Here's an interesting story reporting on the recent FOSE exhibition in Washington. It makes reference to the marketing communications challenge faced by technology and service providers in the fast growing security space. It seems that more than 100 of the 500 exhibiting vendors at FOSE were security technology or service providers and that attendees (Federal IT buyers) were having a hard time figuring out how one was different from the next. Here's how asymmetric marketers address this basic issue of category clutter.
Define a Category of One
Don't waste your marketing dollars on trying to get Gartner to place your company into a magic quadrant somewhere. Instead, work with a specialist agency to really focus your messaging around a 'category of one' story. This is a non-trivial challenge, but it will really pay off when it your sales folks ask your marketing team to really explain 'how we're different from XYZ Inc.'
Engage in Overhang Communications
Overhang communications means that you talk about the 'future roadmap' just as much as you talk about what you have to sell today. All the real asymmetric marketers (IBM, Microsoft, Intel, Oracle) do this to pre-empt the upstart providers who are nipping at their heals in some niche market. It's what hockey legend Wayne Gretzky meant when he said 'Skate to where the puck is going to be, not where it is now.'
Promote Your 'Thought Leader'
Great tech companies (security included) all have a 'thought leader' who provides the 'vision thing' for their company and their category.
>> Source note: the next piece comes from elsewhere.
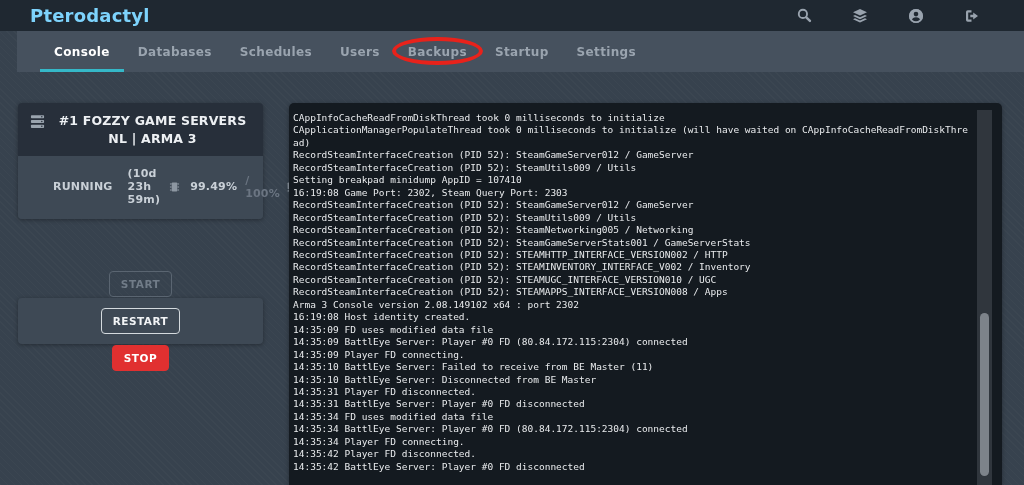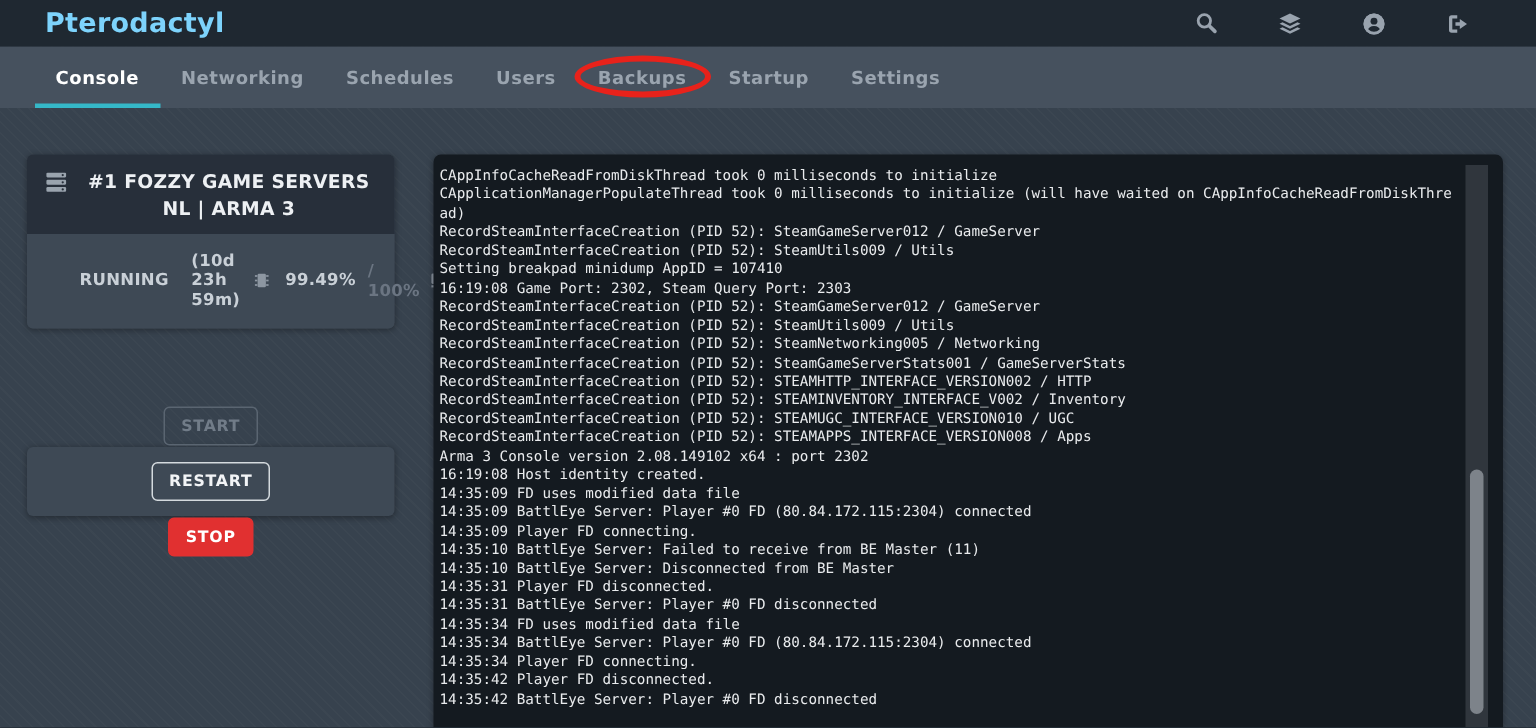"Console" .navbar { left: 0 -> 17px }
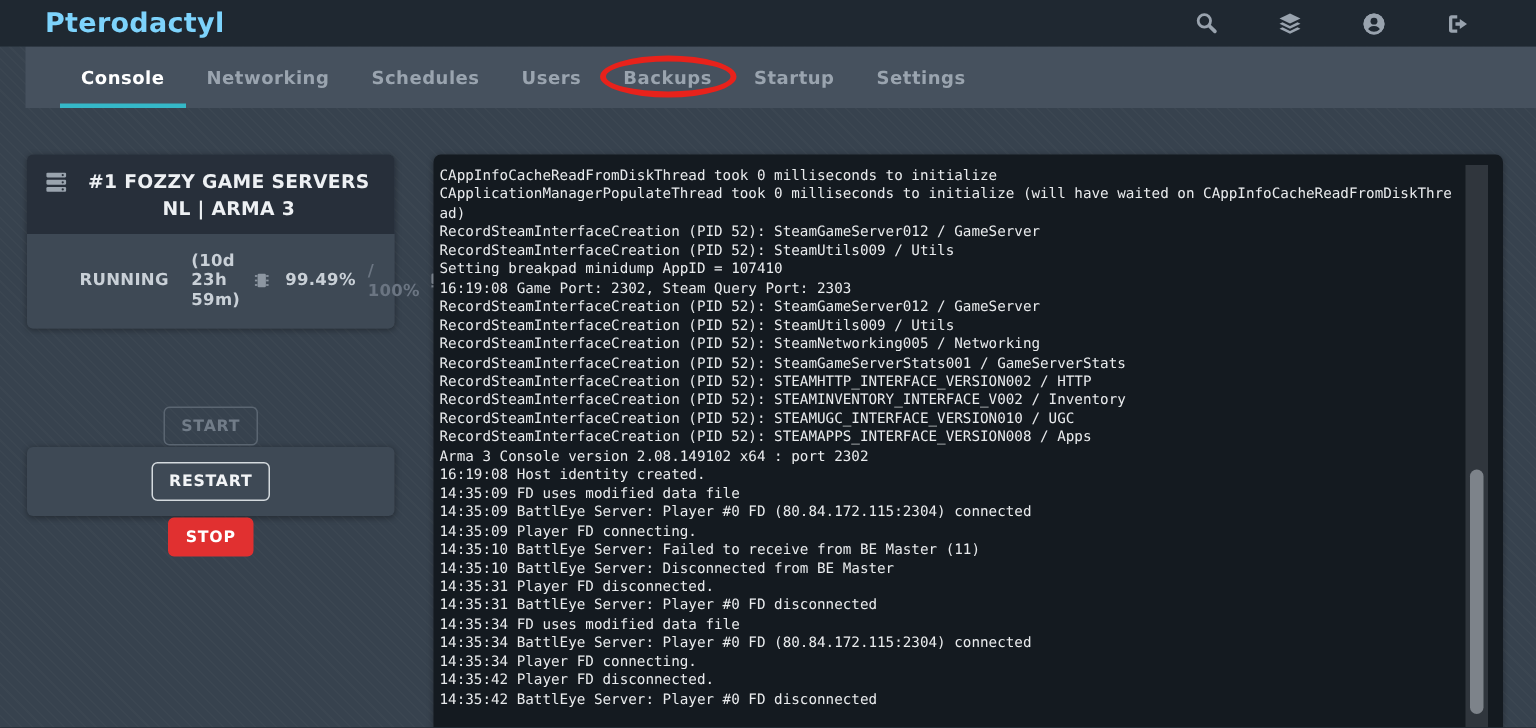"Networking" span { text: Networking -> Databases }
The thought leader may be a CEO, a CTO, or even a CMO. Bill Gates re-assignment as the Chief Software Architect at Microsoft is in part designed to free him up to engage in more industry speeches and thought leadership around Microsoft's long term agenda.
It's About Stones on Eggs
The security space is exploding, and the spoils will go to those companies that are not just able to 'differentiate' but to define the 'sound bites' that get broadcast to the industry as a whole. As Sun Tzu said, asymmetric warfare is like 'Throwing stones on eggs'. You want to be the stones, not the eggs.